DATA IN THIS EXERCISE Start Marker

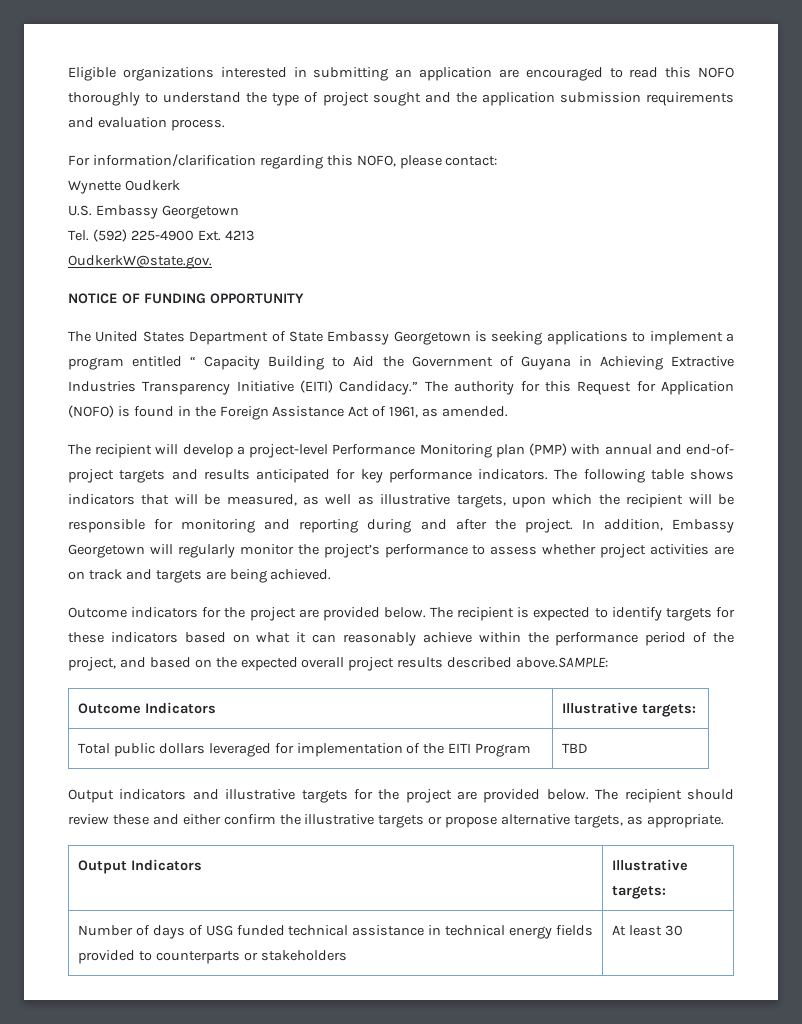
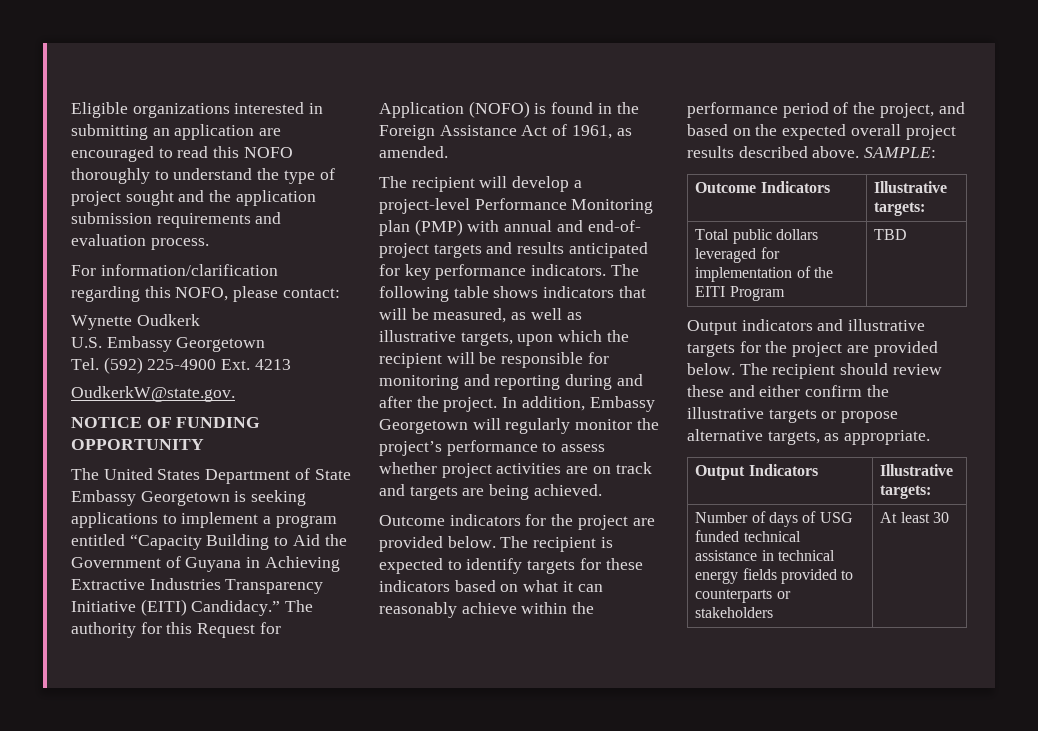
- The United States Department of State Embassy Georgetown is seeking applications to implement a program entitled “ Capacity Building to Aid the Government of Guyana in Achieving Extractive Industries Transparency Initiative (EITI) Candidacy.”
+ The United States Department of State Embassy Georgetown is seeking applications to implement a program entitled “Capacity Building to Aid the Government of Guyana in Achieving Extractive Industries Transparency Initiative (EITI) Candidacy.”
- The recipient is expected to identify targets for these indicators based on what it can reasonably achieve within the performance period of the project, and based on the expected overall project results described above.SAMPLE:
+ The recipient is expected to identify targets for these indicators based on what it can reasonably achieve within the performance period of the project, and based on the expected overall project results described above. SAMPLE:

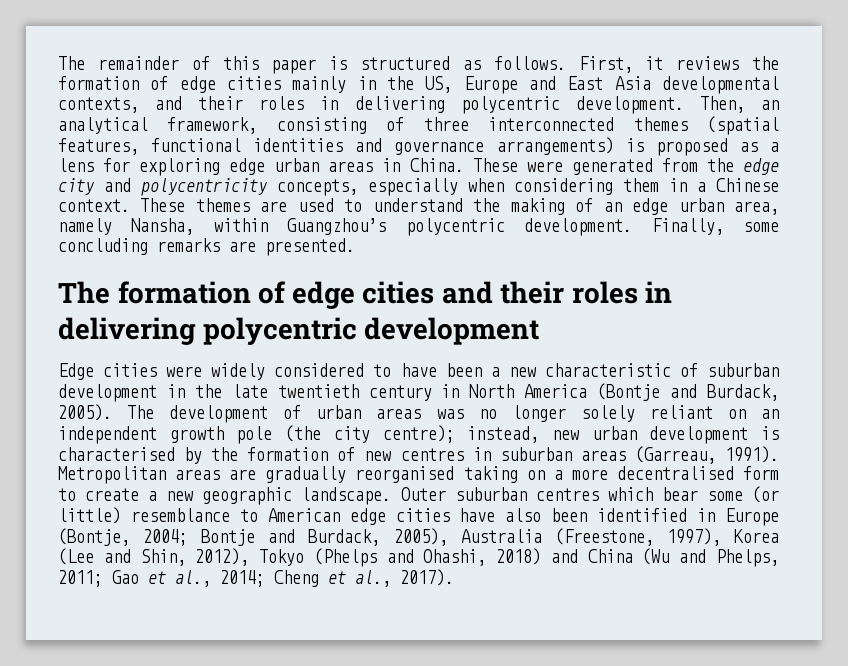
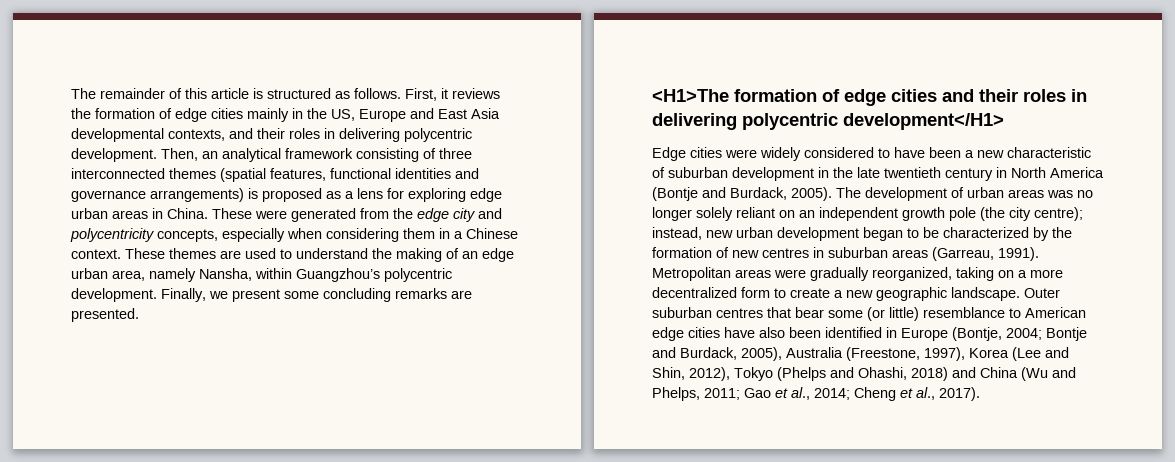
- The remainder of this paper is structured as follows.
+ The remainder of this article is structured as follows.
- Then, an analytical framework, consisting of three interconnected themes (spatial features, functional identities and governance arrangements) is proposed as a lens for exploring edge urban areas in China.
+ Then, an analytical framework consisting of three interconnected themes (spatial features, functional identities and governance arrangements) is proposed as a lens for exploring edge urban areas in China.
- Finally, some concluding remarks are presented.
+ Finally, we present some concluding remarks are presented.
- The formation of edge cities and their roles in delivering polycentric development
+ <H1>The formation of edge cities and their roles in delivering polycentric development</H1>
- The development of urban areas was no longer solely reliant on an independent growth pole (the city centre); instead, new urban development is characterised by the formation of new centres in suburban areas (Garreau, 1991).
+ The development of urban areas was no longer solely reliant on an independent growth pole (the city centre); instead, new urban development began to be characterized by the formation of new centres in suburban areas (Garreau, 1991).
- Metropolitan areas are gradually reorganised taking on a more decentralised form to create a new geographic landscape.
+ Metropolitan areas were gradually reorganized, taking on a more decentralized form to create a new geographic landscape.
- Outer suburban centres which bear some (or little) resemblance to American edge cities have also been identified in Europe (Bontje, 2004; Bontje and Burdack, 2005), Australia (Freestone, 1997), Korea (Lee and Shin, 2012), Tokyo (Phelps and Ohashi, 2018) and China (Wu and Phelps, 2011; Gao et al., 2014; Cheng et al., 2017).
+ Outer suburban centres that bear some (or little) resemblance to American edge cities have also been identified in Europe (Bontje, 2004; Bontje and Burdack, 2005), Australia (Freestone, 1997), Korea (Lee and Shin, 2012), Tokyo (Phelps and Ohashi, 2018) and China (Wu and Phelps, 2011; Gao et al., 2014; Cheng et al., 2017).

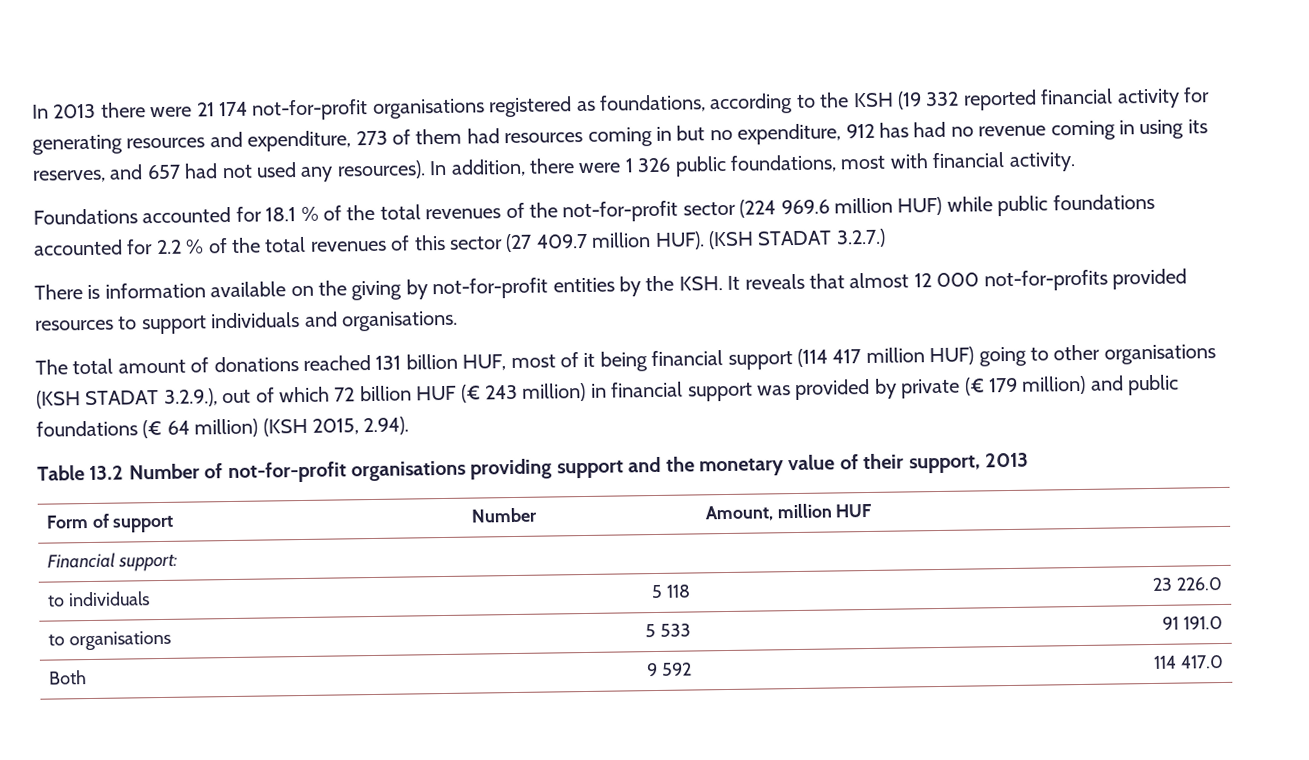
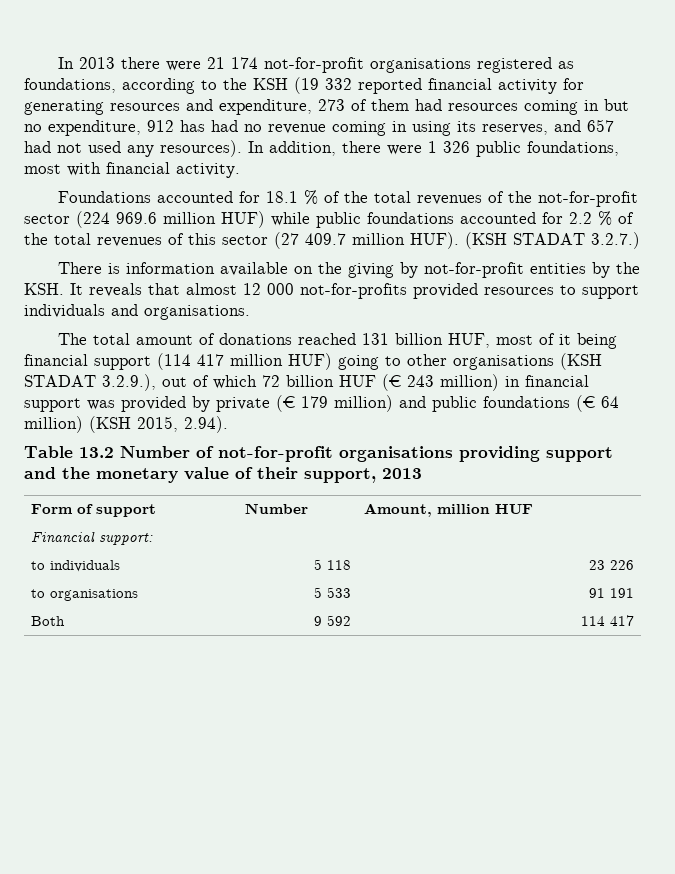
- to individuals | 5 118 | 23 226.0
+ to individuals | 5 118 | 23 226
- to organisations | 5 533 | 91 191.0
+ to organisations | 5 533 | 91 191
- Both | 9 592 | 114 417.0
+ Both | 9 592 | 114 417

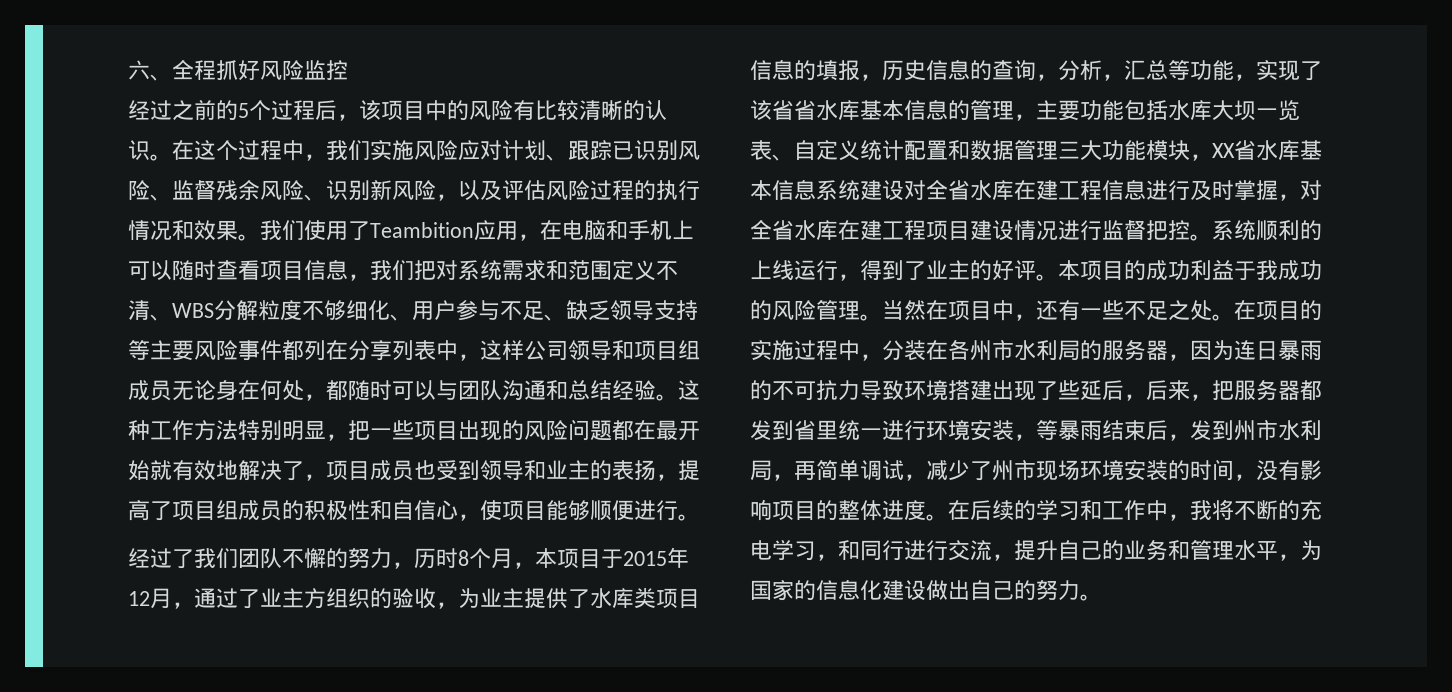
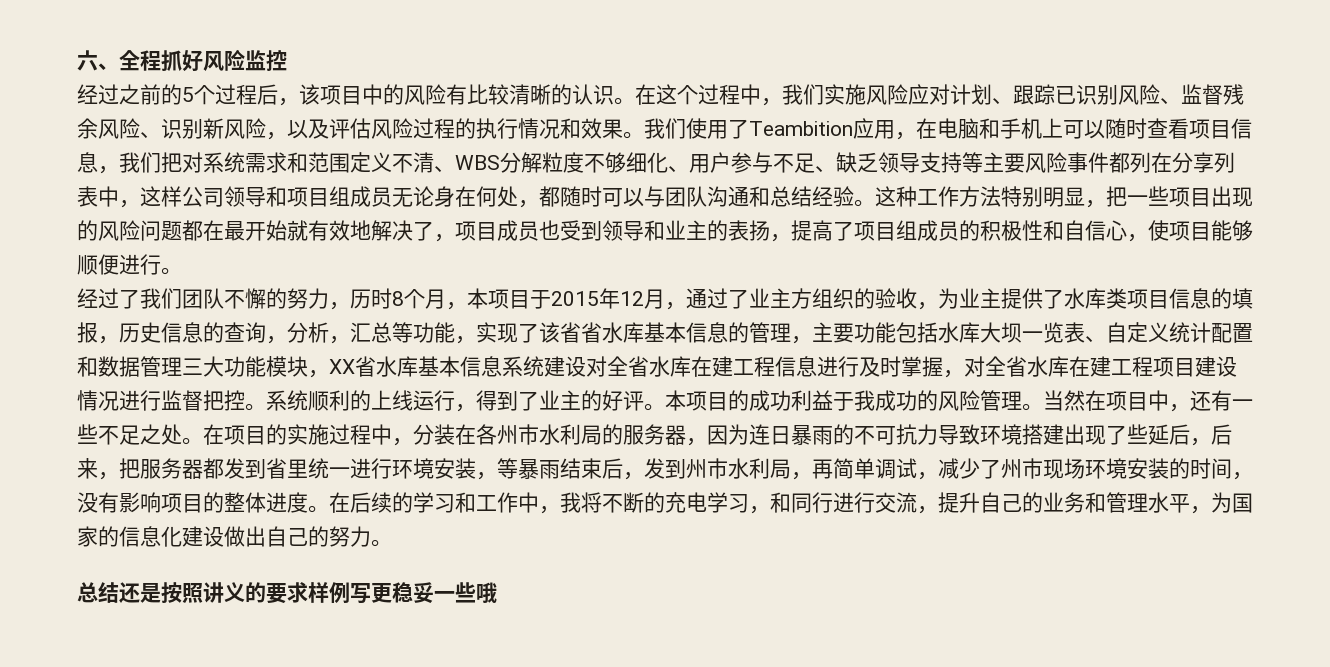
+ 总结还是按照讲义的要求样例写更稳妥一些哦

DATA IN THIS EXERCISE End Marker

— WHAT YOU NEED TO DO —
Look back at the entries above and repeat, unchanged, every line from the line holding "- Then, an analytical" through the line holding "suburban centres that".

— SOLVED EXERCISE —
- Then, an analytical framework, consisting of three interconnected themes (spatial features, functional identities and governance arrangements) is proposed as a lens for exploring edge urban areas in China.
+ Then, an analytical framework consisting of three interconnected themes (spatial features, functional identities and governance arrangements) is proposed as a lens for exploring edge urban areas in China.
- Finally, some concluding remarks are presented.
+ Finally, we present some concluding remarks are presented.
- The formation of edge cities and their roles in delivering polycentric development
+ <H1>The formation of edge cities and their roles in delivering polycentric development</H1>
- The development of urban areas was no longer solely reliant on an independent growth pole (the city centre); instead, new urban development is characterised by the formation of new centres in suburban areas (Garreau, 1991).
+ The development of urban areas was no longer solely reliant on an independent growth pole (the city centre); instead, new urban development began to be characterized by the formation of new centres in suburban areas (Garreau, 1991).
- Metropolitan areas are gradually reorganised taking on a more decentralised form to create a new geographic landscape.
+ Metropolitan areas were gradually reorganized, taking on a more decentralized form to create a new geographic landscape.
- Outer suburban centres which bear some (or little) resemblance to American edge cities have also been identified in Europe (Bontje, 2004; Bontje and Burdack, 2005), Australia (Freestone, 1997), Korea (Lee and Shin, 2012), Tokyo (Phelps and Ohashi, 2018) and China (Wu and Phelps, 2011; Gao et al., 2014; Cheng et al., 2017).
+ Outer suburban centres that bear some (or little) resemblance to American edge cities have also been identified in Europe (Bontje, 2004; Bontje and Burdack, 2005), Australia (Freestone, 1997), Korea (Lee and Shin, 2012), Tokyo (Phelps and Ohashi, 2018) and China (Wu and Phelps, 2011; Gao et al., 2014; Cheng et al., 2017).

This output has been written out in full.